Verum's nursery grammar:
nursery_expr = 'nursery' , [ nursery_options ] , block_expr , [ nursery_handlers ] ;
nursery_options = '(' , nursery_option , { ',' , nursery_option } , ')' ;
nursery_option = 'timeout' , ':' , expression
| 'on_error' , ':' , ( 'cancel_all' | 'wait_all' | 'fail_fast' )
| 'max_tasks' , ':' , expression ;
nursery_handlers = nursery_cancel , [ nursery_recover ] | nursery_recover ;
nursery_cancel = 'on_cancel' , block_expr ;
nursery_recover = 'recover' , recover_body ;
Parallel fetch with fail-fast
async fn fetch_all(urls: &List<Url>) -> Result<List<Bytes>, Error>
using [Http]
{
nursery(on_error: cancel_all, timeout: 10.seconds()) {
let handles: List<JoinHandle<Bytes>> = urls.iter()
.map(|u| spawn Http.get(u.clone()))
.collect();
try_join_all(handles).await
}
on_cancel {
metrics.increment("fetch_all.cancelled");
}
recover(e: NurseryError) {
Result.Err(Error.from(e))
}
}
The nursery:
- Spawns N fetches.
- If any one errors, cancels the rest.
- If the whole block takes longer than 10s, cancels everything.
- On external cancellation, runs
on_cancel. - On nursery failure, runs
recoverwith the aggregated error.
After 10 s or the first error, no tasks are left running. The scope is airtight.
The three on_error policies
cancel_all — default
First error cancels every sibling; the nursery returns that error. Use when tasks are independent and one failure invalidates the others (e.g. fetch N resources for a response).
nursery(on_error: cancel_all) {
spawn step_a();
spawn step_b(); // cancelled if step_a fails
}
wait_all — gather
Every task runs to completion regardless of errors; the nursery
returns a NurseryError.Multiple([...]) if any failed. Use when you
want all results, warts and all.
nursery(on_error: wait_all) {
for item in items {
spawn process(item);
}
}
fail_fast — best-effort
Like cancel_all, but does not wait for sibling tasks to
acknowledge cancellation. Returns the first error the moment it's
observed. Use when latency on failure trumps cleanup correctness.

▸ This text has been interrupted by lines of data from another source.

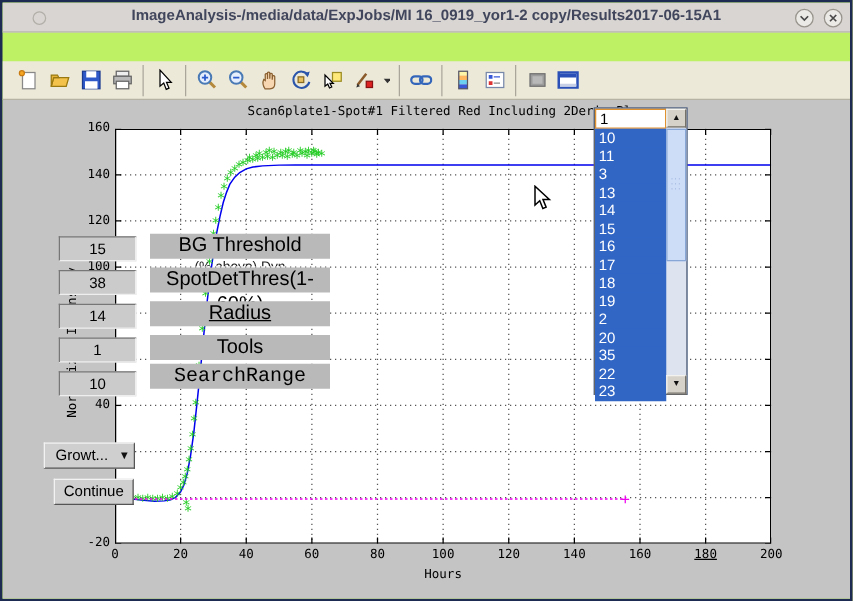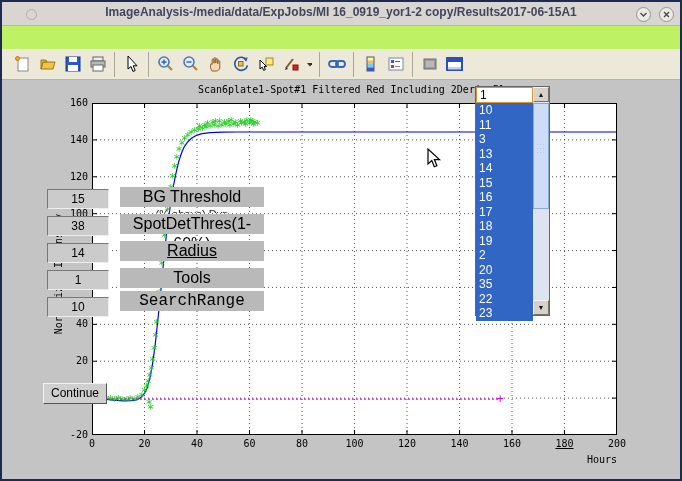--- a/index.html
+++ b/index.html
@@ -28,21 +28,21 @@
   .tb-btn.narrow{width:12px;}
   
   #figure{position:absolute;left:0;top:78px;width:678px;height:399px;background:#c4c4c4;}
   #plot-title{position:absolute;left:90px;top:4px;width:525px;text-align:center;
               font-family:"DejaVu Sans Mono",monospace;font-size:10px;color:#000;white-space:nowrap;}
   #plot-svg{position:absolute;left:90px;top:23px;background:#fff;}
   .xtick-label{position:absolute;top:358px;width:40px;margin-left:-20px;text-align:center;
               font-family:"DejaVu Sans Mono",monospace;font-size:10px;color:#000;}
   .ytick-label{position:absolute;left:56px;width:30px;text-align:right;
               font-family:"DejaVu Sans Mono",monospace;font-size:10px;color:#000;}
-  #xlabel{position:absolute;left:90px;top:374px;width:525px;text-align:right;
+  #xlabel{position:absolute;left:90px;top:374px;width:525px;text-align:center;
               font-family:"DejaVu Sans Mono",monospace;font-size:10px;color:#000;}
   #ylabel{position:absolute;left:-52px;top:187px;width:220px;height:14px;text-align:center;
               font-family:"DejaVu Sans Mono",monospace;font-size:10px;color:#000;
               transform:rotate(-90deg);}
   
   .edit-field{position:absolute;left:45px;width:62px;height:20px;background:#cbcbcb;
               border:1px solid;border-color:#777 #eee #eee #777;text-align:center;font-size:12px;
               font-family:"Liberation Sans",sans-serif;color:#000;padding:0;box-sizing:border-box;z-index:6;}
   .ctl-label{position:absolute;left:118px;width:144px;height:20px;background:#b9b9b9;
               text-align:center;line-height:20px;font-size:16px;color:#000;z-index:6;}
@@ -398,20 +398,21 @@
         <div class="ctl-label" style="top: 134px;">SpotDetThres(1-60%)</div>
         <input class="edit-field" value="14" style="top: 163px;">
         <div class="ctl-label" style="top: 161px; text-decoration: underline;">Radius</div>
         <input class="edit-field" value="1" style="top: 190px;">
         <div class="ctl-label" style="top: 188px;">Tools</div>
         <input class="edit-field" value="10" style="top: 217px;">
         <div class="ctl-label" style="top: 211px; font-family: Liberation Mono, monospace;">SearchRange</div>
       </div>
     <div id="bg-subtext">(% above) Dyn</div>
 
+    <div id="growth-btn" class="push-btn"><span>Growt...</span><span class="caret">▼</span></div>
     <div id="continue-btn" class="push-btn">Continue</div>
 
     <div id="dropdown">
       <div id="dd-focused">1</div>
       <div id="dd-list">
           <div class="dd-item">10</div>
           <div class="dd-item">11</div>
           <div class="dd-item">3</div>
           <div class="dd-item">13</div>
           <div class="dd-item">14</div>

nursery(on_error: fail_fast, timeout: 1.seconds()) {
for replica in replicas {
spawn replica.send(data);
}
}
// returns within 1 s, even if replicas are slow to die
Timeouts
nursery(timeout: 5.seconds()) {
...
}
When the nursery block exceeds the timeout, every in-flight task is
cancelled and the nursery returns NurseryError.Timeout. The
timeout applies to the whole block, not per-task. For per-task
timeouts, wrap individual spawns:
nursery {
for u in urls {
spawn async move {
timeout(3.seconds(), fetch(u)).await
};
}
}
max_tasks
nursery(max_tasks: 1000) {
for x in stream { spawn handle(x); }
}
If more than max_tasks are in-flight, spawn blocks until a slot
is free. Use to bound memory when the task rate is unpredictable.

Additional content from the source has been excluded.